----- INFORMATION GIVEN -----

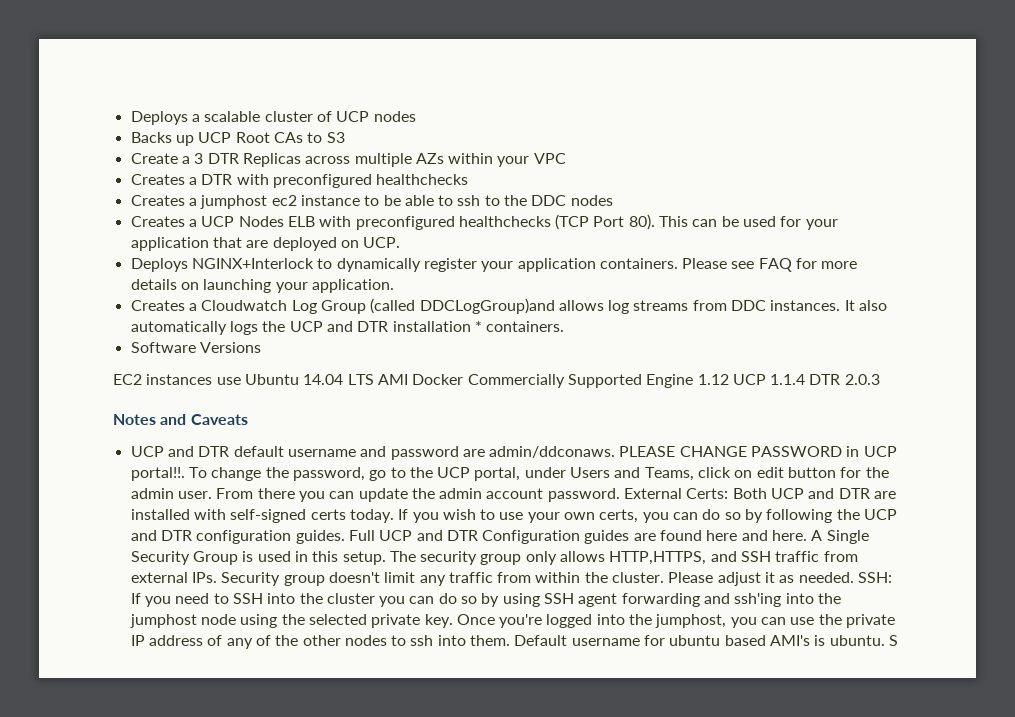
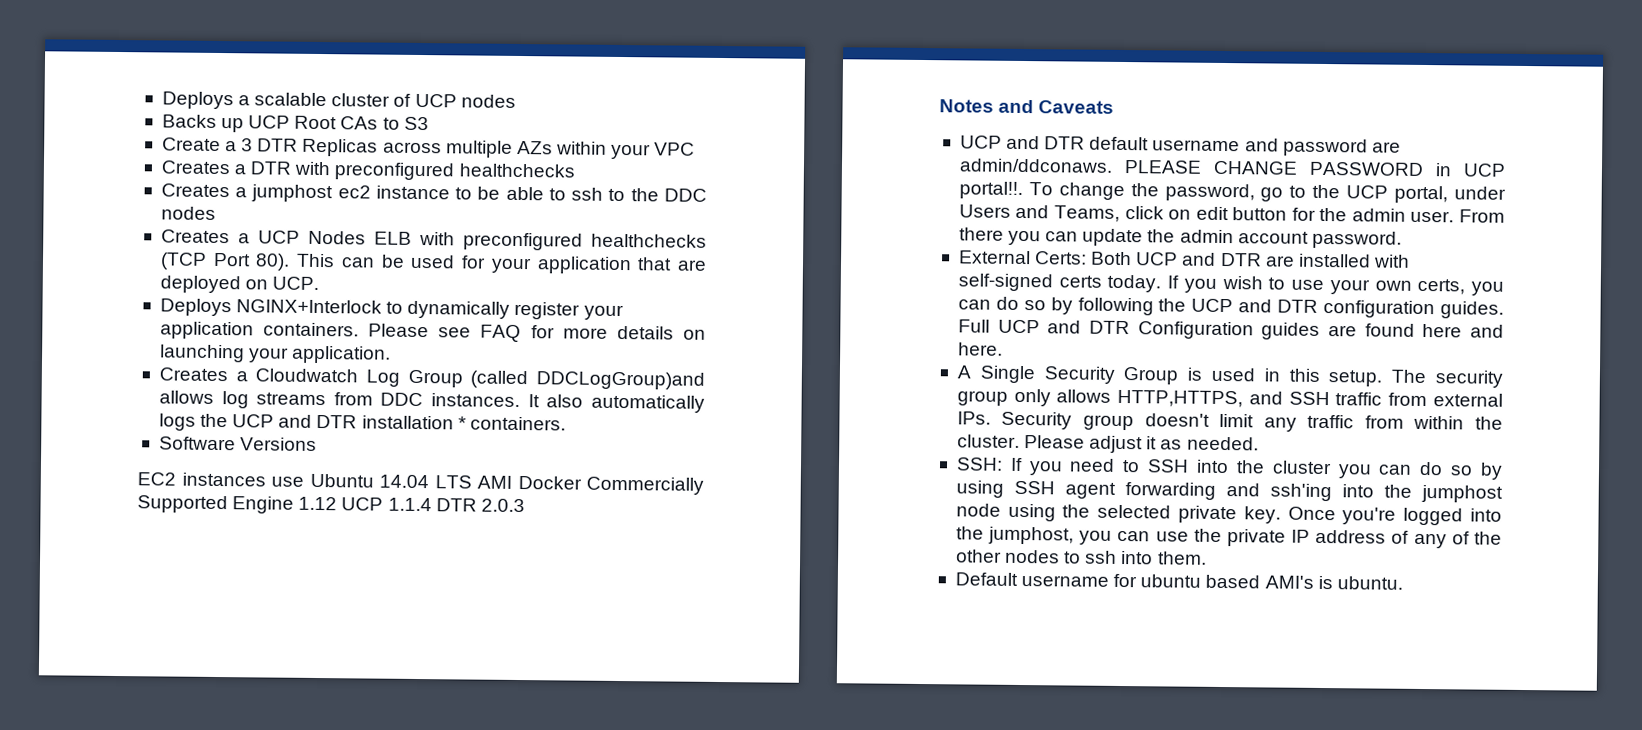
(620, 495) none -> (1402, 239) //
(808, 535) none -> (1003, 349) //
(854, 577) none -> (1259, 443) //
(511, 640) none -> (1207, 558) //
[889,635,899,646] S -> (1403, 583) none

-----

- **WORK TO BE COMPLETED**
Your answer should hold every record above, printed exactly and free of pictures.

- **TASK OUTPUT**
(620, 495) none -> (1402, 239) //
(808, 535) none -> (1003, 349) //
(854, 577) none -> (1259, 443) //
(511, 640) none -> (1207, 558) //
[889,635,899,646] S -> (1403, 583) none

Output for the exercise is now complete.